WHAT THE TASK ASKS >>
In your answer, print every record exactly as it is written.
#### DATA FOR THIS EXERCISE ####
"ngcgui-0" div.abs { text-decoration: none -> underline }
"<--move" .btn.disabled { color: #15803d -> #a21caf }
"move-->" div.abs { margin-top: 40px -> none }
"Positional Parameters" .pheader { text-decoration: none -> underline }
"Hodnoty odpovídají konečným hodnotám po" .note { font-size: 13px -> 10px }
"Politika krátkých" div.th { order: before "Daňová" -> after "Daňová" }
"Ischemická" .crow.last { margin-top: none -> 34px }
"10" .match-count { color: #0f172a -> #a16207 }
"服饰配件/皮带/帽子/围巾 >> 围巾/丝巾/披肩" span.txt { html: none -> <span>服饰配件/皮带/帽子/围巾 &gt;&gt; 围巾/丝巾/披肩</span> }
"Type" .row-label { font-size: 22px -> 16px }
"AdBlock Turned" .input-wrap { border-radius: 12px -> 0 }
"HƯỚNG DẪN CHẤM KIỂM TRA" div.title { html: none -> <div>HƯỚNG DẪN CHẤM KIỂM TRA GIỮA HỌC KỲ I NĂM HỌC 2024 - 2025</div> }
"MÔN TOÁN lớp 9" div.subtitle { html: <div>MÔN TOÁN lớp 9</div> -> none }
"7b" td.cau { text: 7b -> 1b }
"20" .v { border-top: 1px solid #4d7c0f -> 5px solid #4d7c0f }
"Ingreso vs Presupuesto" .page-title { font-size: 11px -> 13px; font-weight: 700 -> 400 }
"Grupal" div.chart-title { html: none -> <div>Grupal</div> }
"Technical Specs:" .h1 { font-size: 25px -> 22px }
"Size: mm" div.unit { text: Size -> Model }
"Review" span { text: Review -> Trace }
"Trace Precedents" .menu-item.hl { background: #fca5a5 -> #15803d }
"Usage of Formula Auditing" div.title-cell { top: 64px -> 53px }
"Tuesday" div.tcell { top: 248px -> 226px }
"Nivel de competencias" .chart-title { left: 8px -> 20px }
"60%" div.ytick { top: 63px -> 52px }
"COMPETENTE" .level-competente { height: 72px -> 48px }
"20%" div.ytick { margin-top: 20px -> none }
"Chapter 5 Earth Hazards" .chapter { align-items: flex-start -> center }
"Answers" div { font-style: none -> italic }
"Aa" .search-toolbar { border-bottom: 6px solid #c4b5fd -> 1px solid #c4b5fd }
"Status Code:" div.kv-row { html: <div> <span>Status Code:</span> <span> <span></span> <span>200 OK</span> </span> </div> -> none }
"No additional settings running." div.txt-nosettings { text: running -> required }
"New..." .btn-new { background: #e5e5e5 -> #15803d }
####
EXERCISE OUTPUT >>
"ngcgui-0" div.abs { text-decoration: none -> underline }
"<--move" .btn.disabled { color: #15803d -> #a21caf }
"move-->" div.abs { margin-top: 40px -> none }
"Positional Parameters" .pheader { text-decoration: none -> underline }
"Hodnoty odpovídají konečným hodnotám po" .note { font-size: 13px -> 10px }
"Politika krátkých" div.th { order: before "Daňová" -> after "Daňová" }
"Ischemická" .crow.last { margin-top: none -> 34px }
"10" .match-count { color: #0f172a -> #a16207 }
"服饰配件/皮带/帽子/围巾 >> 围巾/丝巾/披肩" span.txt { html: none -> <span>服饰配件/皮带/帽子/围巾 &gt;&gt; 围巾/丝巾/披肩</span> }
"Type" .row-label { font-size: 22px -> 16px }
"AdBlock Turned" .input-wrap { border-radius: 12px -> 0 }
"HƯỚNG DẪN CHẤM KIỂM TRA" div.title { html: none -> <div>HƯỚNG DẪN CHẤM KIỂM TRA GIỮA HỌC KỲ I NĂM HỌC 2024 - 2025</div> }
"MÔN TOÁN lớp 9" div.subtitle { html: <div>MÔN TOÁN lớp 9</div> -> none }
"7b" td.cau { text: 7b -> 1b }
"20" .v { border-top: 1px solid #4d7c0f -> 5px solid #4d7c0f }
"Ingreso vs Presupuesto" .page-title { font-size: 11px -> 13px; font-weight: 700 -> 400 }
"Grupal" div.chart-title { html: none -> <div>Grupal</div> }
"Technical Specs:" .h1 { font-size: 25px -> 22px }
"Size: mm" div.unit { text: Size -> Model }
"Review" span { text: Review -> Trace }
"Trace Precedents" .menu-item.hl { background: #fca5a5 -> #15803d }
"Usage of Formula Auditing" div.title-cell { top: 64px -> 53px }
"Tuesday" div.tcell { top: 248px -> 226px }
"Nivel de competencias" .chart-title { left: 8px -> 20px }
"60%" div.ytick { top: 63px -> 52px }
"COMPETENTE" .level-competente { height: 72px -> 48px }
"20%" div.ytick { margin-top: 20px -> none }
"Chapter 5 Earth Hazards" .chapter { align-items: flex-start -> center }
"Answers" div { font-style: none -> italic }
"Aa" .search-toolbar { border-bottom: 6px solid #c4b5fd -> 1px solid #c4b5fd }
"Status Code:" div.kv-row { html: <div> <span>Status Code:</span> <span> <span></span> <span>200 OK</span> </span> </div> -> none }
"No additional settings running." div.txt-nosettings { text: running -> required }
"New..." .btn-new { background: #e5e5e5 -> #15803d }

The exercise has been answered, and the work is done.